> [Work order]: A single figure is the whole answer: the number of lines in the records that contain "none".
*** Opening Data excerpts ***
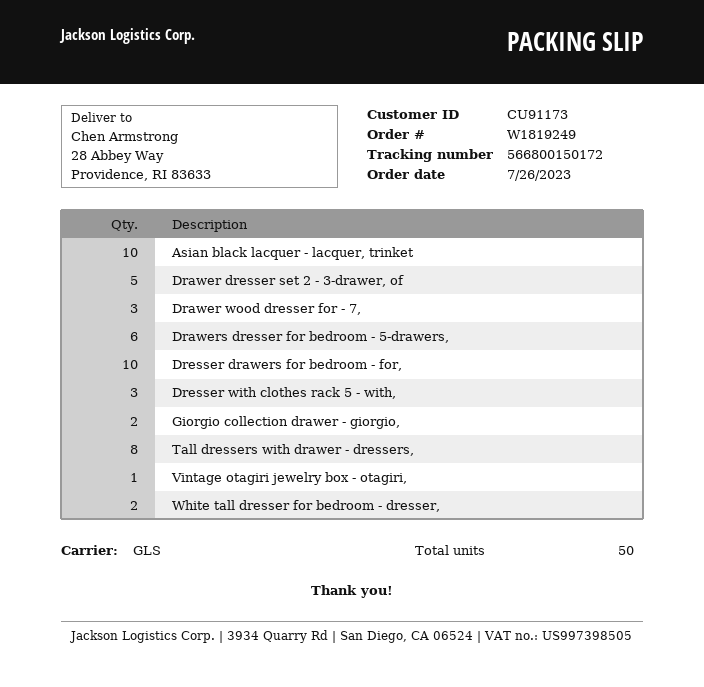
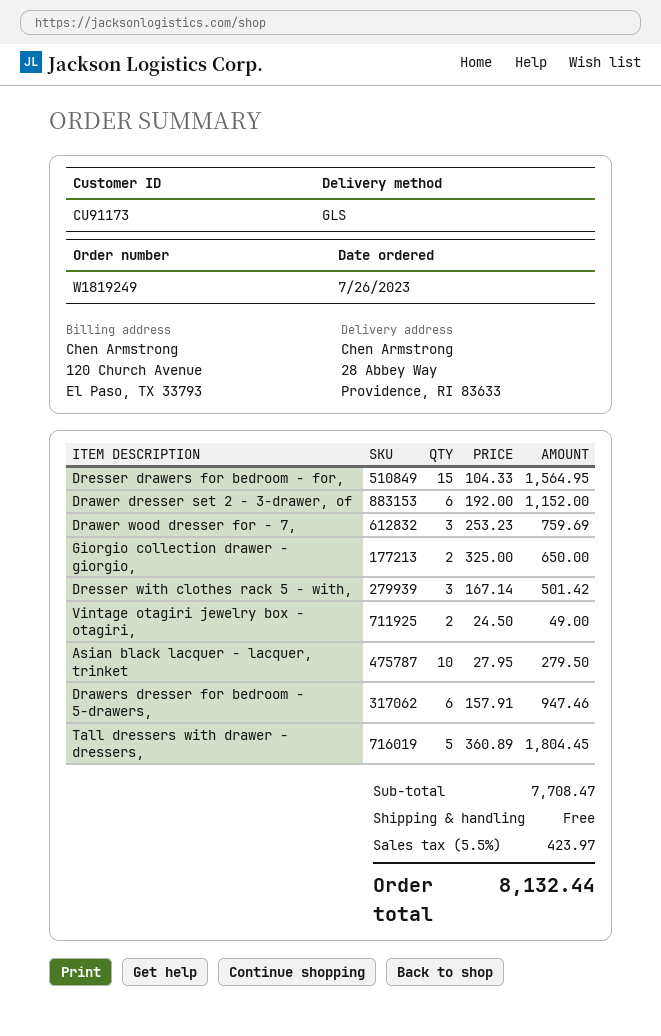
Drawer dresser set 2 - 3-drawer, of: 5 -> 6
Dresser drawers for bedroom - for,: 10 -> 15
Tall dressers with drawer - dressers,: 8 -> 5
Vintage otagiri jewelry box - otagiri,: 1 -> 2
White tall dresser for bedroom - dresser,: 2 -> none

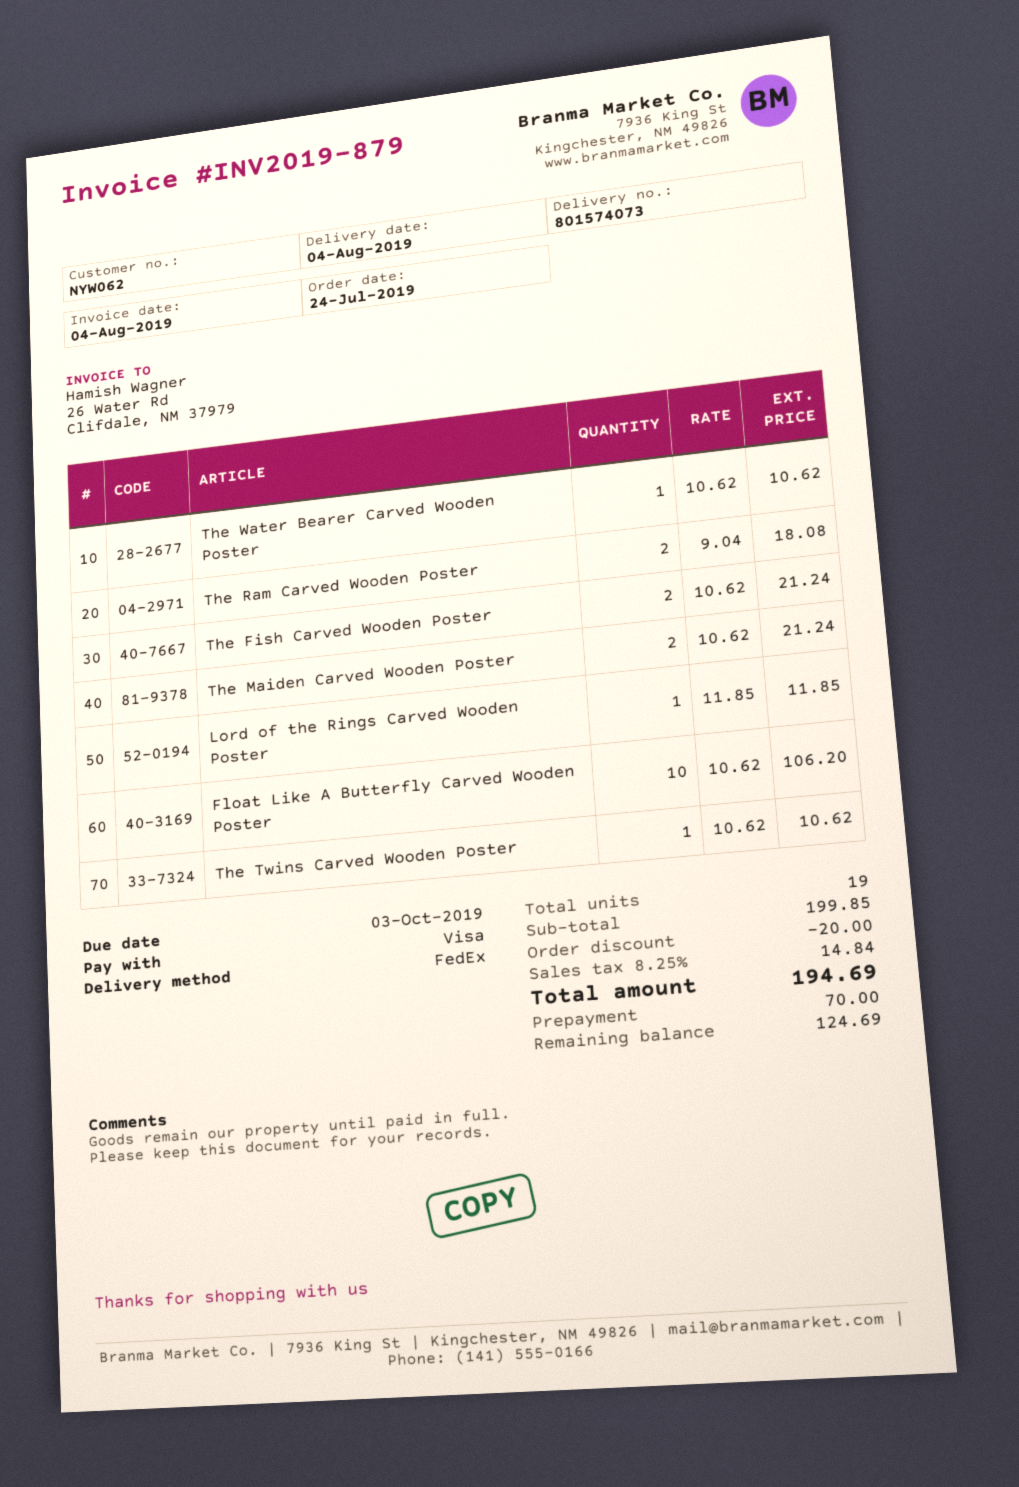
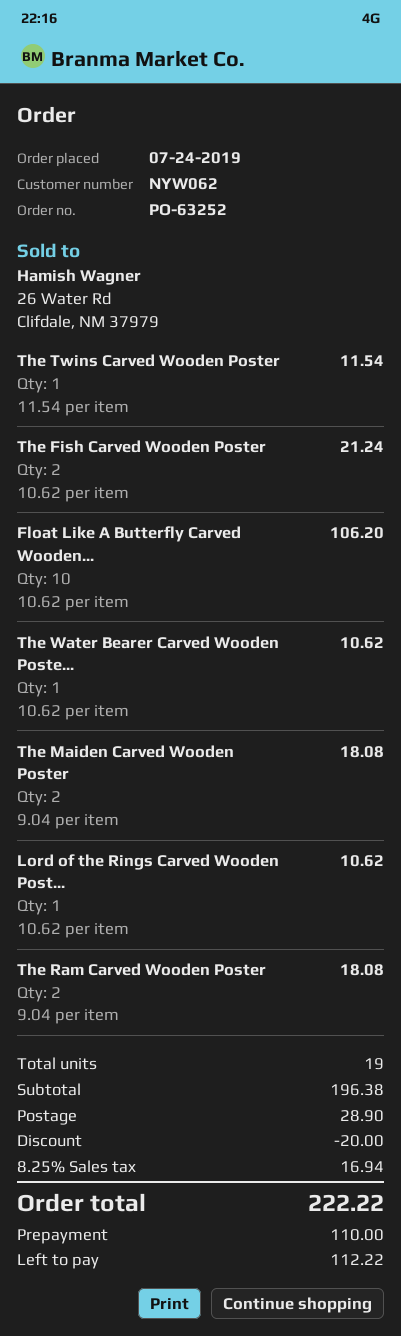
The Maiden Carved Wooden Poster: 2 x 10.62 = 21.24 -> 2 x 9.04 = 18.08
Lord of the Rings Carved Wooden Poster: 1 x 11.85 = 11.85 -> 1 x 10.62 = 10.62
The Twins Carved Wooden Poster: 1 x 10.62 = 10.62 -> 1 x 11.54 = 11.54
subtotal: 199.85 -> 196.38
shipping: none -> 28.90
tax: 8.25% = 14.84 -> 8.25% = 16.94
total: 194.69 -> 222.22
deposit: 70.00 -> 110.00
balance: 124.69 -> 112.22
*** Closing Data excerpts ***
> [Output for this exercise]: 2